● WHAT YOU WILL DO:
Take the data below and extract the lines from the one with "74px; height: 74px;" to the one with "color: #fbfbf9;", inclusive, exactly as written.

● EXTRACTED DATA:
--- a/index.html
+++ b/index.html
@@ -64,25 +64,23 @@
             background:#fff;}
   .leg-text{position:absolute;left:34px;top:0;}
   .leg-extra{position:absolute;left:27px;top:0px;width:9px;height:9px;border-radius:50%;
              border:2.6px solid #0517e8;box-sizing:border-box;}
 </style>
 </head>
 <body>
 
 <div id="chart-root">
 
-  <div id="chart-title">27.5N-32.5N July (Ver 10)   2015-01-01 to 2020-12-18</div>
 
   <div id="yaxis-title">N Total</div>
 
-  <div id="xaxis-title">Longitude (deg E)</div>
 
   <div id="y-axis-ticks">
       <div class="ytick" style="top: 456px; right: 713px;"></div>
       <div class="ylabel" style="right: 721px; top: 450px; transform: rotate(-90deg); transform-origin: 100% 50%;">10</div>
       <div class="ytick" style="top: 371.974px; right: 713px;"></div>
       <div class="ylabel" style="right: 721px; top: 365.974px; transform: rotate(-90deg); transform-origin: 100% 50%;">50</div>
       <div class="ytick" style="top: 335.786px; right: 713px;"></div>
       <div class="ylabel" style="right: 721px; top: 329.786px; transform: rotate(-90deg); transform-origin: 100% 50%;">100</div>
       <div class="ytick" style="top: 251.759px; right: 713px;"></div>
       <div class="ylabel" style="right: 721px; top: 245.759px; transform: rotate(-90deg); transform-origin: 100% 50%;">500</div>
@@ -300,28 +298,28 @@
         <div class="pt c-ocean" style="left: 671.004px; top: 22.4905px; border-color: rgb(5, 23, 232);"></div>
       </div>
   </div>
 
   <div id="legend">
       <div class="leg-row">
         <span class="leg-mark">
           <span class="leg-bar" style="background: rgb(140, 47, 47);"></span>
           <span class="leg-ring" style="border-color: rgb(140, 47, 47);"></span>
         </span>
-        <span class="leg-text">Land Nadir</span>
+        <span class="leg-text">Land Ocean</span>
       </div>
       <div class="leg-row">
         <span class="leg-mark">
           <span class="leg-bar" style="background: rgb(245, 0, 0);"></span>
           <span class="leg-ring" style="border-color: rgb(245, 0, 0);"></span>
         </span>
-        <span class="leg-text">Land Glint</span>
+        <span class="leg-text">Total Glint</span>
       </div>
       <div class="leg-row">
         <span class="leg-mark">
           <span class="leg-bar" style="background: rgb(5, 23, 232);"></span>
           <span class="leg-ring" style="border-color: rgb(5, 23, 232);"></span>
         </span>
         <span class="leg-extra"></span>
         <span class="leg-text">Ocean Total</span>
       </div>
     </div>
==
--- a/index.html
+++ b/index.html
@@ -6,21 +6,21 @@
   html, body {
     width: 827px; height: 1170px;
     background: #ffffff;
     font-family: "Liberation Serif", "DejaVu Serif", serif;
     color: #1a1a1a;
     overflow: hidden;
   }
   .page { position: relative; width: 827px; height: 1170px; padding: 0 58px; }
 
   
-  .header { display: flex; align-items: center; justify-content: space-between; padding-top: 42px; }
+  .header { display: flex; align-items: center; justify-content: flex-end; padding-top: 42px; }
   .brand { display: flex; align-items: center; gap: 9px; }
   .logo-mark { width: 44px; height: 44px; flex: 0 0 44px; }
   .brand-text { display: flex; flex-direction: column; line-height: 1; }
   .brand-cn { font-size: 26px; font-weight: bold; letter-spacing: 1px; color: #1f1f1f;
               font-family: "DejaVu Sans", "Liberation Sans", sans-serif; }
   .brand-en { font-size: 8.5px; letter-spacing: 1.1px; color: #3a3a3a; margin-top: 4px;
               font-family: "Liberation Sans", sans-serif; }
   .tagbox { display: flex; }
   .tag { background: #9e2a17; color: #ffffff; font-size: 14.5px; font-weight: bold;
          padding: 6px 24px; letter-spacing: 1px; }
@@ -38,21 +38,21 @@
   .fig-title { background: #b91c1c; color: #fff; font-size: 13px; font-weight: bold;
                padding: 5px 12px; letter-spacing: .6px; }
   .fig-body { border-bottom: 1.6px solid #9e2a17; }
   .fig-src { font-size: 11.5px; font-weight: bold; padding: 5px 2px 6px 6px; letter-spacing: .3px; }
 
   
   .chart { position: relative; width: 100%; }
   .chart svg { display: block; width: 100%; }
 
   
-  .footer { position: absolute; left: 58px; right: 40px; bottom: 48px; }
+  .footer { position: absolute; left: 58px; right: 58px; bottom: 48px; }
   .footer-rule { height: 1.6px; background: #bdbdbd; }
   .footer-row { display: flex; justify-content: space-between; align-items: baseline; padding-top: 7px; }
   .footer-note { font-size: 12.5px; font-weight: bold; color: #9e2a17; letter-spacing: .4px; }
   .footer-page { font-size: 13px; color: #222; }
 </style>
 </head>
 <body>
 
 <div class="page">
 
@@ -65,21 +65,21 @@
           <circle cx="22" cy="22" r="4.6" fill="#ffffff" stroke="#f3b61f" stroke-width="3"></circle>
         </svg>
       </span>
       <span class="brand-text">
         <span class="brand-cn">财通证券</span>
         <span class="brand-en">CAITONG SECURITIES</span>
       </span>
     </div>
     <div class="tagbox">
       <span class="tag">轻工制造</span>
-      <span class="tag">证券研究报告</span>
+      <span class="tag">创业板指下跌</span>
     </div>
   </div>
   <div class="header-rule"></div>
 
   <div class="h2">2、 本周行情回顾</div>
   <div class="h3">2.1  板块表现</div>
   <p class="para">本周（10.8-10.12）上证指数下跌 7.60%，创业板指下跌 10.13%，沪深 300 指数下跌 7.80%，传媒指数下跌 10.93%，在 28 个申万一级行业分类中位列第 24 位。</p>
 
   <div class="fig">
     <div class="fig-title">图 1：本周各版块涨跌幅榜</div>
--
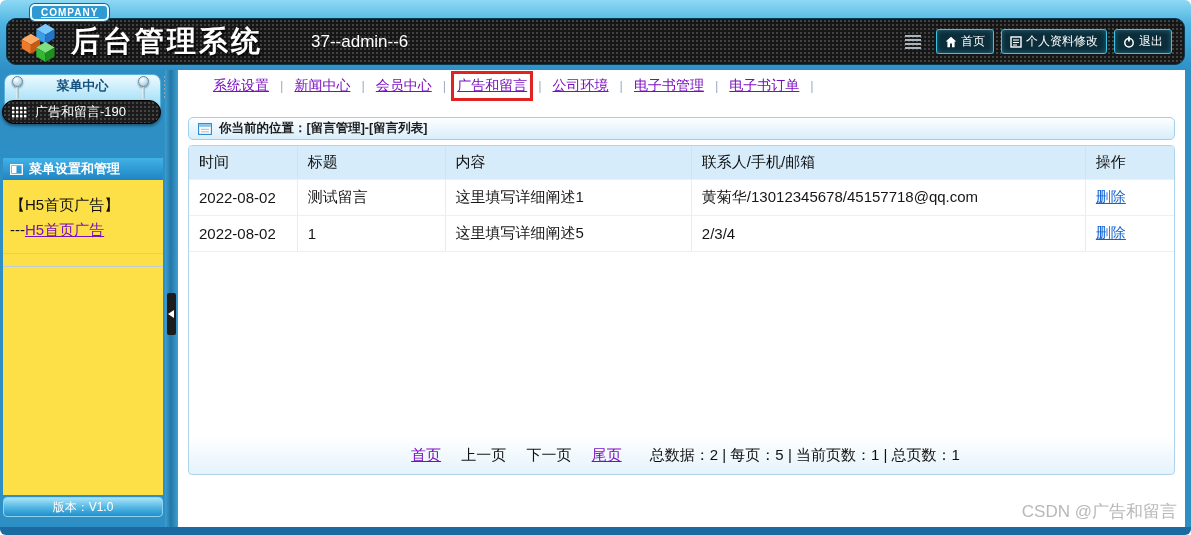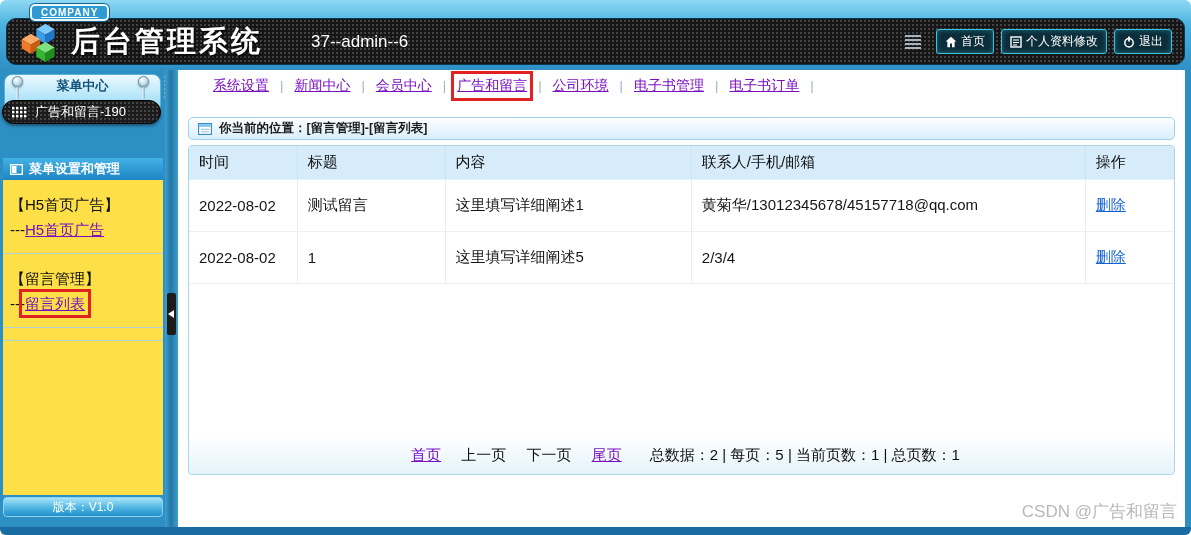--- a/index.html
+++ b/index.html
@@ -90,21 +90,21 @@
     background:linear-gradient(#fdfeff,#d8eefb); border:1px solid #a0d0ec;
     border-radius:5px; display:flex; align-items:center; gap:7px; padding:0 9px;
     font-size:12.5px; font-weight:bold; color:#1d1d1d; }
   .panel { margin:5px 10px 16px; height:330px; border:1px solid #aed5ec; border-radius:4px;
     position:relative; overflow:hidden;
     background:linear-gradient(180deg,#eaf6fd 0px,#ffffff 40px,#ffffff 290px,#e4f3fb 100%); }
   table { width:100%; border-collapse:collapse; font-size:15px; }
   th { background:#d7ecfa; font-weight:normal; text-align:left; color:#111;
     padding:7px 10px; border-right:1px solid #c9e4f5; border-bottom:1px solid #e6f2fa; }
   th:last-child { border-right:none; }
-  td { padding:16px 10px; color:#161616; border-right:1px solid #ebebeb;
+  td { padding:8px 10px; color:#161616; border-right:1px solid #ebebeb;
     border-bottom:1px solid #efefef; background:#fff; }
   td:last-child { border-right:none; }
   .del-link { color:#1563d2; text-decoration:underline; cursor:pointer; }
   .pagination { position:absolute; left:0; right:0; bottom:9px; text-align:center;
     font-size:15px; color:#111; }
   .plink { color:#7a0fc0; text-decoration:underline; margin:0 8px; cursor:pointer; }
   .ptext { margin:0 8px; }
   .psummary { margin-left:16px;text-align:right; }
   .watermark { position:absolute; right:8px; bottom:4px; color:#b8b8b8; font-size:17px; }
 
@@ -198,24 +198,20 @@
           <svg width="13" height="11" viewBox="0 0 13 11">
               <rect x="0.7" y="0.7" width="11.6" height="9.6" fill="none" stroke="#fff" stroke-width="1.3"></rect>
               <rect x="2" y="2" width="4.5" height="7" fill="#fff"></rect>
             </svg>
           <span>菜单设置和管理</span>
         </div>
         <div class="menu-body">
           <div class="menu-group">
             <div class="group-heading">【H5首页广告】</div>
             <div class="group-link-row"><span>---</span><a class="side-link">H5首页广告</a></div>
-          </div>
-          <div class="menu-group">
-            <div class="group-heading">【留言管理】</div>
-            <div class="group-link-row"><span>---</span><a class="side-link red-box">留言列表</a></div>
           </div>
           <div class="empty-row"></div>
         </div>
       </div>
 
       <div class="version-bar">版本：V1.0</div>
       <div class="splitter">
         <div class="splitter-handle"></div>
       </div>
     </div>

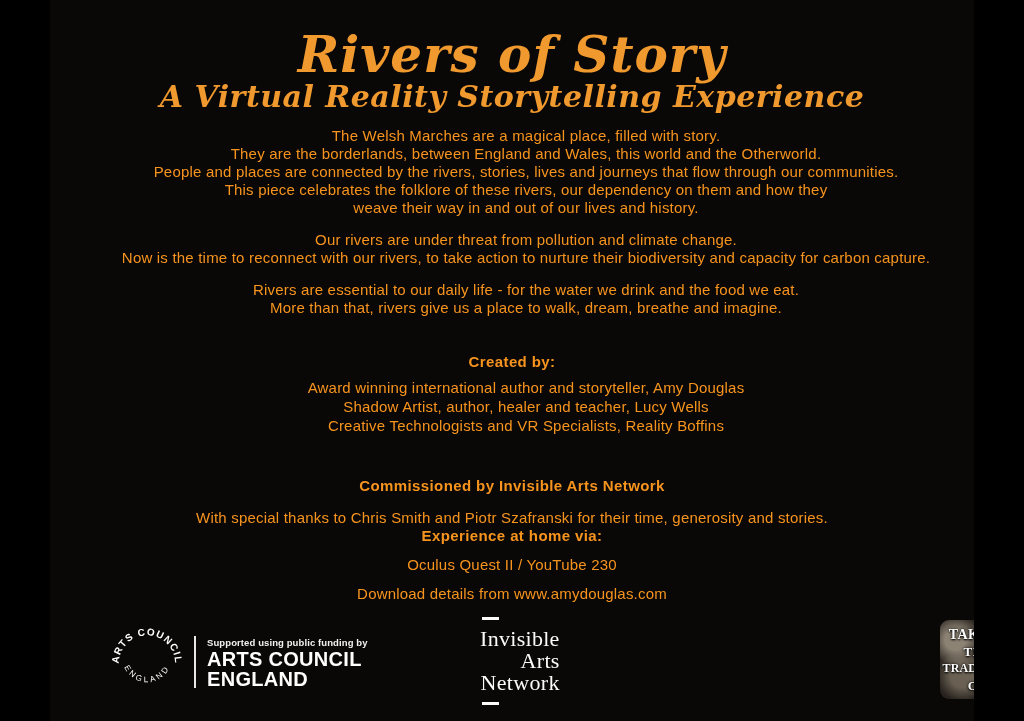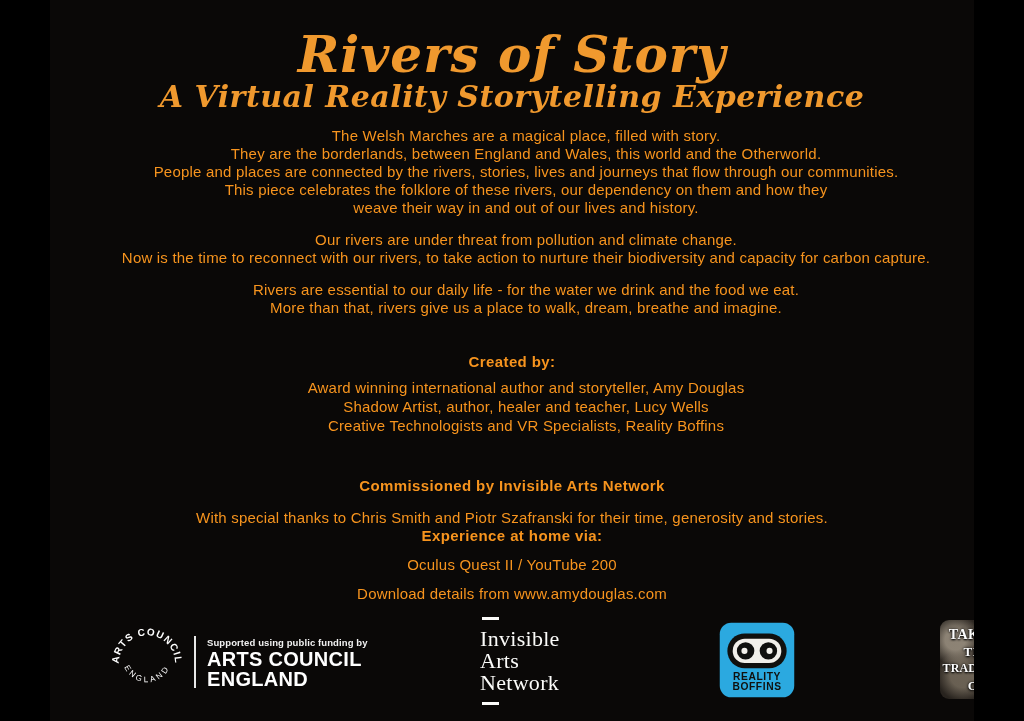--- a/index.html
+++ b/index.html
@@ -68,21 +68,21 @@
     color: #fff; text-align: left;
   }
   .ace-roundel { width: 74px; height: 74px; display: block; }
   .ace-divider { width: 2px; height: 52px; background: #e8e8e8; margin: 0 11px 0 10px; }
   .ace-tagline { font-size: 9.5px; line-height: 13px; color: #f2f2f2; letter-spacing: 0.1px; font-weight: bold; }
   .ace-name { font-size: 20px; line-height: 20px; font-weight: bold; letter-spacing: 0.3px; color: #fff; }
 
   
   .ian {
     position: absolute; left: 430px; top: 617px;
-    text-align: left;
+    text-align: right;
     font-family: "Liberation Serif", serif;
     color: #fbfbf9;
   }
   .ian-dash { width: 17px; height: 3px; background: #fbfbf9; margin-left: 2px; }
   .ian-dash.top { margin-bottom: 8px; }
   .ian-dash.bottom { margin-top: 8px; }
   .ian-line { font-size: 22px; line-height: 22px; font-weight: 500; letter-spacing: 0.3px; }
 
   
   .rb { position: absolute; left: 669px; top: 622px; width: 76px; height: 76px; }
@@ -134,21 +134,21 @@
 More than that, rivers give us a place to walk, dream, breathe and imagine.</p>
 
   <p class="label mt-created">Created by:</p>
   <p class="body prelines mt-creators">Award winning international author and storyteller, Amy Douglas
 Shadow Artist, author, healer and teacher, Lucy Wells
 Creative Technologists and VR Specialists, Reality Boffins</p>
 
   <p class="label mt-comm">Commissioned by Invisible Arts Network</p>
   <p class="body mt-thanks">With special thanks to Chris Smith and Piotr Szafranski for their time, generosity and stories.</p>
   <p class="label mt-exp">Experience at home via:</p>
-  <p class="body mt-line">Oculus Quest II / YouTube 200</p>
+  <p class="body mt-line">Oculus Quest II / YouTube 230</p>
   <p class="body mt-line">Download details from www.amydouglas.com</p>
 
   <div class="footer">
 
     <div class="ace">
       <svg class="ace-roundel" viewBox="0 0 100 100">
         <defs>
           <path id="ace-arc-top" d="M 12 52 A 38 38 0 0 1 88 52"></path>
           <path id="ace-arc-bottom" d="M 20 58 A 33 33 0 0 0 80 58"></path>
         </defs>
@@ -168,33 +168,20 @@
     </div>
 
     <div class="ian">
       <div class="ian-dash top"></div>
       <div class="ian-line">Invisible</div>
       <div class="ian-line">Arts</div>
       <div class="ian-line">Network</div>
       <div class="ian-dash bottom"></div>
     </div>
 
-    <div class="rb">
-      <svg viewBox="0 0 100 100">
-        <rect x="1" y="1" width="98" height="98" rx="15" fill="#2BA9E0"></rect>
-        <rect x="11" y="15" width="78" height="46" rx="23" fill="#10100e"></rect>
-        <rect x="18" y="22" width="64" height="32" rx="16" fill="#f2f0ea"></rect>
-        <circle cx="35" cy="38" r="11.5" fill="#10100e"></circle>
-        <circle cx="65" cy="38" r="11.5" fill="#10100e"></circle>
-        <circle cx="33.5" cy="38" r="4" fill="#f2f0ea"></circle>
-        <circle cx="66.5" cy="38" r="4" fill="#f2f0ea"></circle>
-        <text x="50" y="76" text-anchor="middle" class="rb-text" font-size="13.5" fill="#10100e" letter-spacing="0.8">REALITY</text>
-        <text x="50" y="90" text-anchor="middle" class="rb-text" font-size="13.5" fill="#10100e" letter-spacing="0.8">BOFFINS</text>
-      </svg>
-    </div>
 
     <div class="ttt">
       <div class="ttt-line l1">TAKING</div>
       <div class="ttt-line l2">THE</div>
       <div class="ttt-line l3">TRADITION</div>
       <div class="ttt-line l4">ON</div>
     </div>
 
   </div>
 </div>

● ANSWER TO THE PROBLEM:
   .ace-roundel { width: 74px; height: 74px; display: block; }
   .ace-divider { width: 2px; height: 52px; background: #e8e8e8; margin: 0 11px 0 10px; }
   .ace-tagline { font-size: 9.5px; line-height: 13px; color: #f2f2f2; letter-spacing: 0.1px; font-weight: bold; }
   .ace-name { font-size: 20px; line-height: 20px; font-weight: bold; letter-spacing: 0.3px; color: #fff; }
 
   
   .ian {
     position: absolute; left: 430px; top: 617px;
-    text-align: left;
+    text-align: right;
     font-family: "Liberation Serif", serif;
     color: #fbfbf9;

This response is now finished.